**Exercise details**. Excluding any images, copy all of the lines below precisely as written.

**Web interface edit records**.
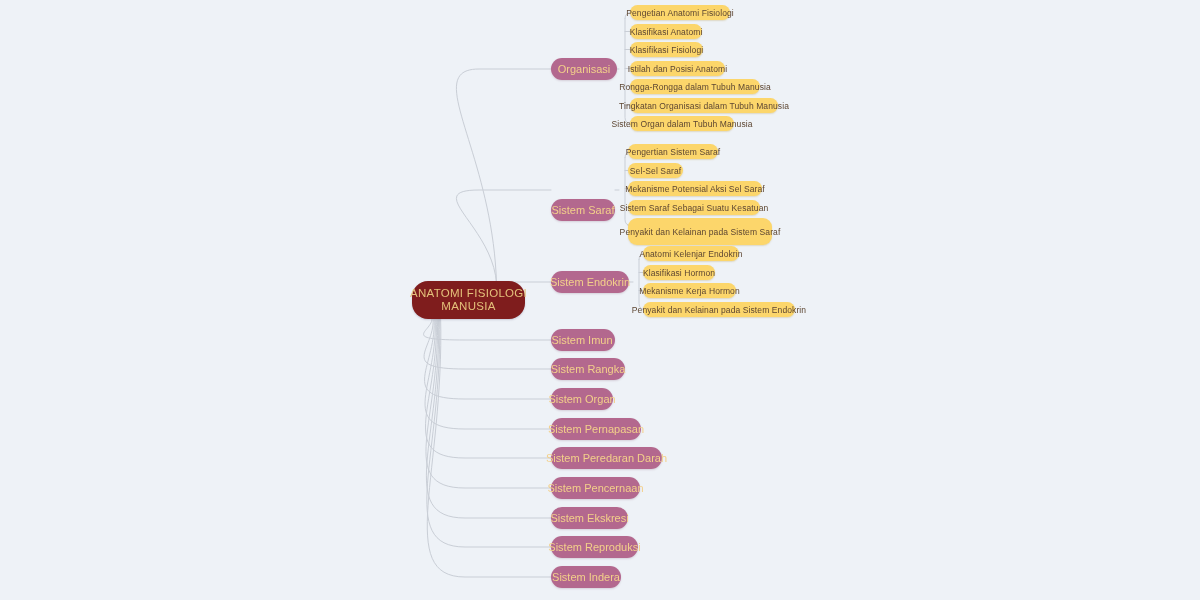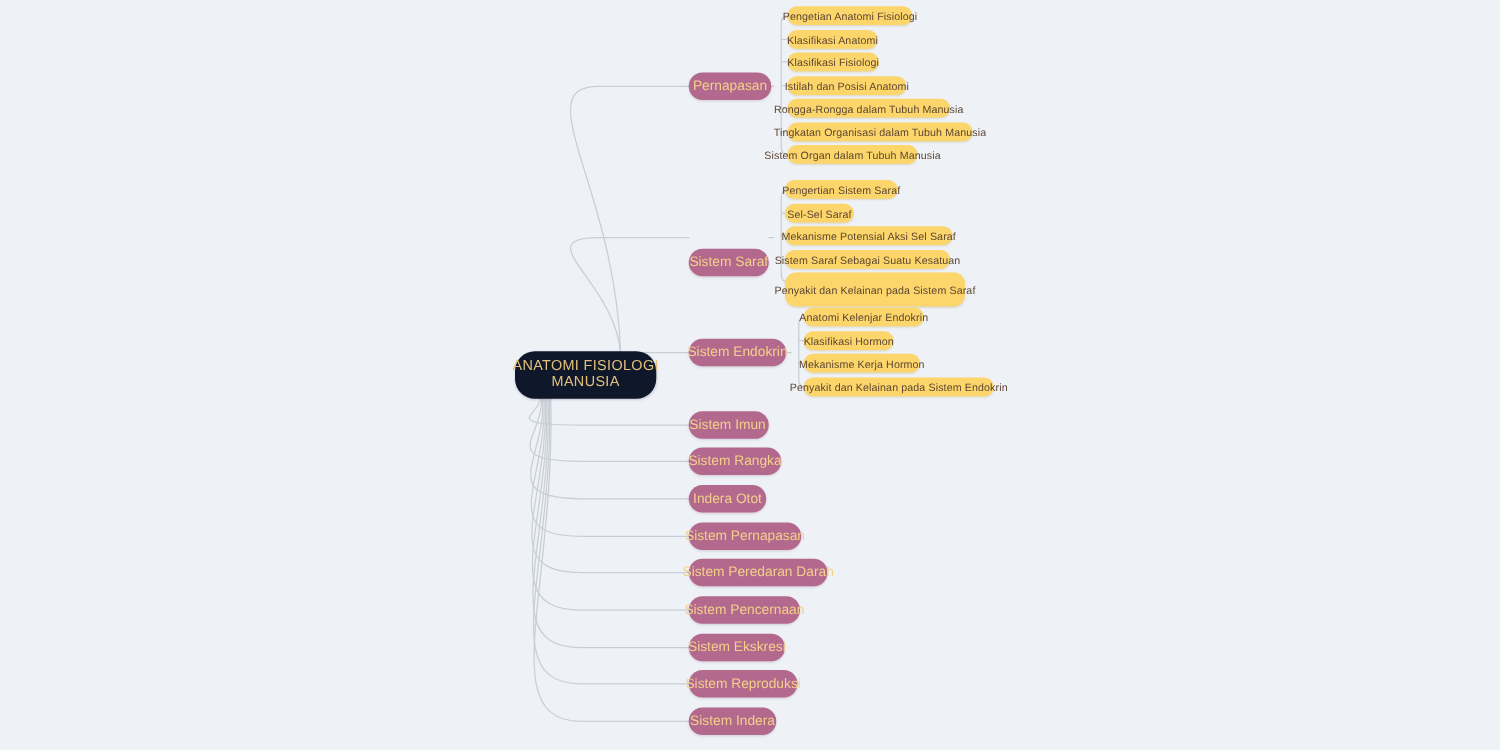--- a/index.html
+++ b/index.html
@@ -31,21 +31,21 @@
     position: absolute;
     box-sizing: border-box;
     display: flex;
     align-items: center;
     justify-content: center;
     white-space: nowrap;
     cursor: default;
   }
   
   .node.root {
-    background: #0f172a;
+    background: #7f1d1d;
     color: #e3c07a;
     border-radius: 16px;
     font-size: 11.5px;
     line-height: 13px;
     text-align: center;
     letter-spacing: 0.3px;
     box-shadow: 0 1px 2px rgba(70,60,100,0.22);
     flex-direction: column;
     padding: 0 10px;
   }
@@ -109,41 +109,41 @@
       <path d="M 436.2 317 C 440.2 401.6, 395 458, 465 458 L 551 458" fill="none" stroke="#c9ced6" stroke-width="1" stroke-linecap="round"></path>
       <path d="M 437.3 317 C 441.3 419.6, 395 488, 465 488 L 551 488" fill="none" stroke="#c9ced6" stroke-width="1" stroke-linecap="round"></path>
       <path d="M 438.4 317 C 442.4 437.6, 395 518, 465 518 L 551 518" fill="none" stroke="#c9ced6" stroke-width="1" stroke-linecap="round"></path>
       <path d="M 439.5 317 C 443.5 455, 395 547, 465 547 L 551 547" fill="none" stroke="#c9ced6" stroke-width="1" stroke-linecap="round"></path>
       <path d="M 440.6 317 C 444.6 473, 395 577, 465 577 L 551 577" fill="none" stroke="#c9ced6" stroke-width="1" stroke-linecap="round"></path>
     </svg>
 <div class="node root" style="left: 412px; top: 281px; width: 113px; height: 38px;">
       <span class="l1">ANATOMI FISIOLOGI</span>
       <span class="l2">MANUSIA</span>
     </div>
-    <div class="node branch" style="left: 551px; top: 58px; width: 66px; height: 22px;">Pernapasan</div>
+    <div class="node branch" style="left: 551px; top: 58px; width: 66px; height: 22px;">Organisasi</div>
     <div class="node leaf" style="left: 630px; top: 5px; width: 100px; height: 15px;">Pengetian Anatomi Fisiologi</div>
     <div class="node leaf" style="left: 630px; top: 24px; width: 72px; height: 15px;">Klasifikasi Anatomi</div>
     <div class="node leaf" style="left: 630px; top: 42px; width: 73px; height: 15px;">Klasifikasi Fisiologi</div>
     <div class="node leaf" style="left: 630px; top: 61px; width: 95px; height: 15px;">Istilah dan Posisi Anatomi</div>
     <div class="node leaf" style="left: 630px; top: 79px; width: 130px; height: 15px;">Rongga-Rongga dalam Tubuh Manusia</div>
     <div class="node leaf" style="left: 630px; top: 98px; width: 148px; height: 15px;">Tingkatan Organisasi dalam Tubuh Manusia</div>
     <div class="node leaf" style="left: 630px; top: 116px; width: 104px; height: 15px;">Sistem Organ dalam Tubuh Manusia</div>
     <div class="node branch" style="left: 551px; top: 179px; width: 64px; height: 22px; margin-top: 20px;">Sistem Saraf</div>
     <div class="node leaf" style="left: 628px; top: 144px; width: 90px; height: 15px;">Pengertian Sistem Saraf</div>
     <div class="node leaf" style="left: 628px; top: 163px; width: 55px; height: 15px;">Sel-Sel Saraf</div>
     <div class="node leaf" style="left: 628px; top: 181px; width: 134px; height: 15px;">Mekanisme Potensial Aksi Sel Saraf</div>
     <div class="node leaf" style="left: 628px; top: 200px; width: 132px; height: 15px;">Sistem Saraf Sebagai Suatu Kesatuan</div>
     <div class="node leaf" style="left: 628px; top: 218px; width: 144px; height: 27px;">Penyakit dan Kelainan pada Sistem Saraf</div>
     <div class="node branch" style="left: 551px; top: 271px; width: 78px; height: 22px;">Sistem Endokrin</div>
     <div class="node leaf" style="left: 643px; top: 246px; width: 96px; height: 15px;">Anatomi Kelenjar Endokrin</div>
     <div class="node leaf" style="left: 643px; top: 265px; width: 72px; height: 15px;">Klasifikasi Hormon</div>
     <div class="node leaf" style="left: 643px; top: 283px; width: 93px; height: 15px;">Mekanisme Kerja Hormon</div>
     <div class="node leaf" style="left: 643px; top: 302px; width: 152px; height: 15px;">Penyakit dan Kelainan pada Sistem Endokrin</div>
     <div class="node branch" style="left: 551px; top: 329px; width: 64px; height: 22px; padding-left: 11px;">Sistem Imun</div>
     <div class="node branch" style="left: 551px; top: 358px; width: 74px; height: 22px;">Sistem Rangka</div>
-    <div class="node branch" style="left: 551px; top: 388px; width: 62px; height: 22px;">Indera Otot</div>
+    <div class="node branch" style="left: 551px; top: 388px; width: 62px; height: 22px;">Sistem Organ</div>
     <div class="node branch" style="left: 551px; top: 418px; width: 90px; height: 22px;">Sistem Pernapasan</div>
     <div class="node branch" style="left: 551px; top: 447px; width: 111px; height: 22px;">Sistem Peredaran Darah</div>
     <div class="node branch" style="left: 551px; top: 477px; width: 89px; height: 22px;">Sistem Pencernaan</div>
     <div class="node branch" style="left: 551px; top: 507px; width: 77px; height: 22px;">Sistem Ekskresi</div>
     <div class="node branch" style="left: 551px; top: 536px; width: 87px; height: 22px;">Sistem Reproduksi</div>
     <div class="node branch" style="left: 551px; top: 566px; width: 70px; height: 22px;">Sistem Indera</div>
   </div>
 
 </body></html>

**Answer to this problem**.
--- a/index.html
+++ b/index.html
@@ -31,21 +31,21 @@
     position: absolute;
     box-sizing: border-box;
     display: flex;
     align-items: center;
     justify-content: center;
     white-space: nowrap;
     cursor: default;
   }
   
   .node.root {
-    background: #0f172a;
+    background: #7f1d1d;
     color: #e3c07a;
     border-radius: 16px;
     font-size: 11.5px;
     line-height: 13px;
     text-align: center;
     letter-spacing: 0.3px;
     box-shadow: 0 1px 2px rgba(70,60,100,0.22);
     flex-direction: column;
     padding: 0 10px;
   }
@@ -109,41 +109,41 @@
       <path d="M 436.2 317 C 440.2 401.6, 395 458, 465 458 L 551 458" fill="none" stroke="#c9ced6" stroke-width="1" stroke-linecap="round"></path>
       <path d="M 437.3 317 C 441.3 419.6, 395 488, 465 488 L 551 488" fill="none" stroke="#c9ced6" stroke-width="1" stroke-linecap="round"></path>
       <path d="M 438.4 317 C 442.4 437.6, 395 518, 465 518 L 551 518" fill="none" stroke="#c9ced6" stroke-width="1" stroke-linecap="round"></path>
       <path d="M 439.5 317 C 443.5 455, 395 547, 465 547 L 551 547" fill="none" stroke="#c9ced6" stroke-width="1" stroke-linecap="round"></path>
       <path d="M 440.6 317 C 444.6 473, 395 577, 465 577 L 551 577" fill="none" stroke="#c9ced6" stroke-width="1" stroke-linecap="round"></path>
     </svg>
 <div class="node root" style="left: 412px; top: 281px; width: 113px; height: 38px;">
       <span class="l1">ANATOMI FISIOLOGI</span>
       <span class="l2">MANUSIA</span>
     </div>
-    <div class="node branch" style="left: 551px; top: 58px; width: 66px; height: 22px;">Pernapasan</div>
+    <div class="node branch" style="left: 551px; top: 58px; width: 66px; height: 22px;">Organisasi</div>
     <div class="node leaf" style="left: 630px; top: 5px; width: 100px; height: 15px;">Pengetian Anatomi Fisiologi</div>
     <div class="node leaf" style="left: 630px; top: 24px; width: 72px; height: 15px;">Klasifikasi Anatomi</div>
     <div class="node leaf" style="left: 630px; top: 42px; width: 73px; height: 15px;">Klasifikasi Fisiologi</div>
     <div class="node leaf" style="left: 630px; top: 61px; width: 95px; height: 15px;">Istilah dan Posisi Anatomi</div>
     <div class="node leaf" style="left: 630px; top: 79px; width: 130px; height: 15px;">Rongga-Rongga dalam Tubuh Manusia</div>
     <div class="node leaf" style="left: 630px; top: 98px; width: 148px; height: 15px;">Tingkatan Organisasi dalam Tubuh Manusia</div>
     <div class="node leaf" style="left: 630px; top: 116px; width: 104px; height: 15px;">Sistem Organ dalam Tubuh Manusia</div>
     <div class="node branch" style="left: 551px; top: 179px; width: 64px; height: 22px; margin-top: 20px;">Sistem Saraf</div>
     <div class="node leaf" style="left: 628px; top: 144px; width: 90px; height: 15px;">Pengertian Sistem Saraf</div>
     <div class="node leaf" style="left: 628px; top: 163px; width: 55px; height: 15px;">Sel-Sel Saraf</div>
     <div class="node leaf" style="left: 628px; top: 181px; width: 134px; height: 15px;">Mekanisme Potensial Aksi Sel Saraf</div>
     <div class="node leaf" style="left: 628px; top: 200px; width: 132px; height: 15px;">Sistem Saraf Sebagai Suatu Kesatuan</div>
     <div class="node leaf" style="left: 628px; top: 218px; width: 144px; height: 27px;">Penyakit dan Kelainan pada Sistem Saraf</div>
     <div class="node branch" style="left: 551px; top: 271px; width: 78px; height: 22px;">Sistem Endokrin</div>
     <div class="node leaf" style="left: 643px; top: 246px; width: 96px; height: 15px;">Anatomi Kelenjar Endokrin</div>
     <div class="node leaf" style="left: 643px; top: 265px; width: 72px; height: 15px;">Klasifikasi Hormon</div>
     <div class="node leaf" style="left: 643px; top: 283px; width: 93px; height: 15px;">Mekanisme Kerja Hormon</div>
     <div class="node leaf" style="left: 643px; top: 302px; width: 152px; height: 15px;">Penyakit dan Kelainan pada Sistem Endokrin</div>
     <div class="node branch" style="left: 551px; top: 329px; width: 64px; height: 22px; padding-left: 11px;">Sistem Imun</div>
     <div class="node branch" style="left: 551px; top: 358px; width: 74px; height: 22px;">Sistem Rangka</div>
-    <div class="node branch" style="left: 551px; top: 388px; width: 62px; height: 22px;">Indera Otot</div>
+    <div class="node branch" style="left: 551px; top: 388px; width: 62px; height: 22px;">Sistem Organ</div>
     <div class="node branch" style="left: 551px; top: 418px; width: 90px; height: 22px;">Sistem Pernapasan</div>
     <div class="node branch" style="left: 551px; top: 447px; width: 111px; height: 22px;">Sistem Peredaran Darah</div>
     <div class="node branch" style="left: 551px; top: 477px; width: 89px; height: 22px;">Sistem Pencernaan</div>
     <div class="node branch" style="left: 551px; top: 507px; width: 77px; height: 22px;">Sistem Ekskresi</div>
     <div class="node branch" style="left: 551px; top: 536px; width: 87px; height: 22px;">Sistem Reproduksi</div>
     <div class="node branch" style="left: 551px; top: 566px; width: 70px; height: 22px;">Sistem Indera</div>
   </div>
 
 </body></html>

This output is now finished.